__What you will do__:
In your copy, include every entry exactly as written but no pictures.

__Provided records__:
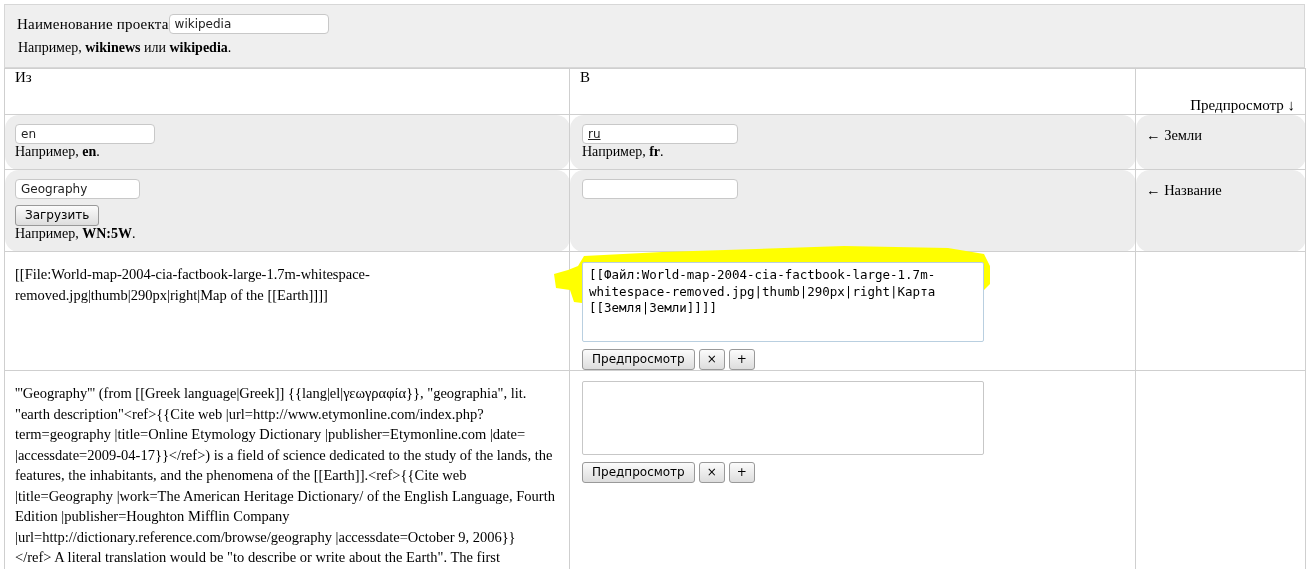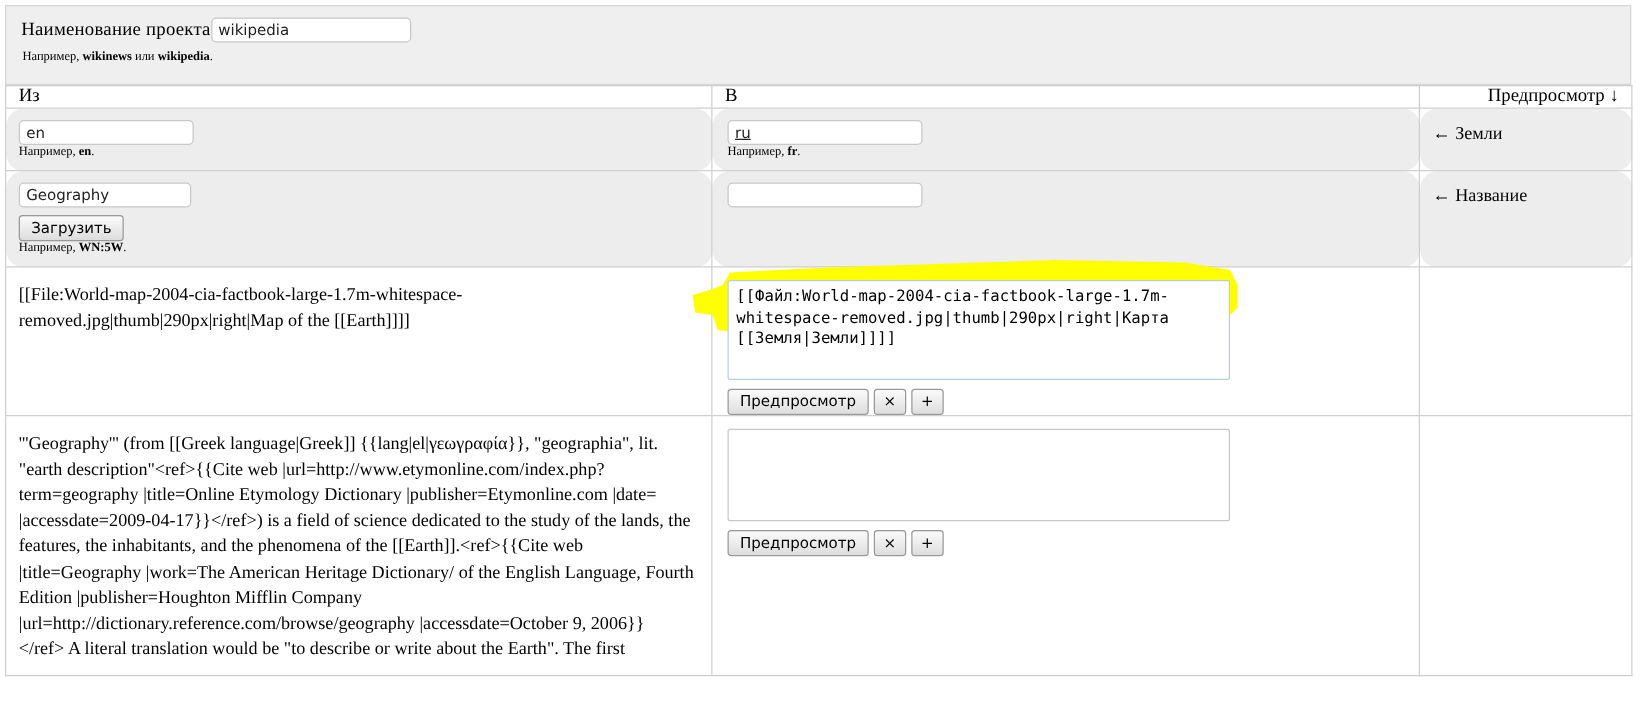--- a/index.html
+++ b/index.html
@@ -53,21 +53,21 @@
     color: #222;
     background: #ffffff;
     border: 1px solid #c8c8c8;
     border-radius: 4px;
     padding: 2px 5px;
     box-sizing: border-box;
     outline: none;
   }
   .project-input { width: 160px; height: 20px; }
   .hint {
-    font-size: 10px;
+    font-size: 14px;
     font-family: "Liberation Serif", "DejaVu Serif", serif;
   }
   .hint b { font-weight: bold; }
   .project-hint {
     position: absolute;
     left: 13px;
     top: 35px;
   }
 
   
@@ -93,35 +93,36 @@
     font-size: 15px;
     padding-left: 10px;
     font-family: "Liberation Serif", "DejaVu Serif", serif;
   }
   .hdr-right {
     font-size: 15px;
     text-align: right;
     padding-right: 10px;
     font-family: "Liberation Serif", "DejaVu Serif", serif;
     white-space: nowrap;
+    margin-top: 28px;
   }
 
   .grey td { background: #ededed; border-radius: 14px; }
   .white td { background: #ffffff; }
   .cell { padding: 9px 0 9px 10px; }
 
   .prevcell {
     font-size: 14.5px;
     padding: 12px 0 0 10px;
     white-space: nowrap;
     font-family: "Liberation Serif", "DejaVu Serif", serif;
   }
 
   .lang-input { width: 140px; height: 20px; }
-  .title-input { width: 138px; height: 20px; }
+  .title-input { width: 125px; height: 20px; }
   .to-input { width: 156px; height: 20px; text-decoration: underline; }
 
   .field-hint { margin-top: 0; }
 
   .btn {
     font-family: "DejaVu Sans", "Liberation Sans", sans-serif;
     font-size: 12px;
     color: #000;
     background: linear-gradient(#fbfbfb, #dddddd);
     border: 1px solid #999999;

__Result of the task__:
--- a/index.html
+++ b/index.html
@@ -53,21 +53,21 @@
     color: #222;
     background: #ffffff;
     border: 1px solid #c8c8c8;
     border-radius: 4px;
     padding: 2px 5px;
     box-sizing: border-box;
     outline: none;
   }
   .project-input { width: 160px; height: 20px; }
   .hint {
-    font-size: 10px;
+    font-size: 14px;
     font-family: "Liberation Serif", "DejaVu Serif", serif;
   }
   .hint b { font-weight: bold; }
   .project-hint {
     position: absolute;
     left: 13px;
     top: 35px;
   }
 
   
@@ -93,35 +93,36 @@
     font-size: 15px;
     padding-left: 10px;
     font-family: "Liberation Serif", "DejaVu Serif", serif;
   }
   .hdr-right {
     font-size: 15px;
     text-align: right;
     padding-right: 10px;
     font-family: "Liberation Serif", "DejaVu Serif", serif;
     white-space: nowrap;
+    margin-top: 28px;
   }
 
   .grey td { background: #ededed; border-radius: 14px; }
   .white td { background: #ffffff; }
   .cell { padding: 9px 0 9px 10px; }
 
   .prevcell {
     font-size: 14.5px;
     padding: 12px 0 0 10px;
     white-space: nowrap;
     font-family: "Liberation Serif", "DejaVu Serif", serif;
   }
 
   .lang-input { width: 140px; height: 20px; }
-  .title-input { width: 138px; height: 20px; }
+  .title-input { width: 125px; height: 20px; }
   .to-input { width: 156px; height: 20px; text-decoration: underline; }
 
   .field-hint { margin-top: 0; }
 
   .btn {
     font-family: "DejaVu Sans", "Liberation Sans", sans-serif;
     font-size: 12px;
     color: #000;
     background: linear-gradient(#fbfbfb, #dddddd);
     border: 1px solid #999999;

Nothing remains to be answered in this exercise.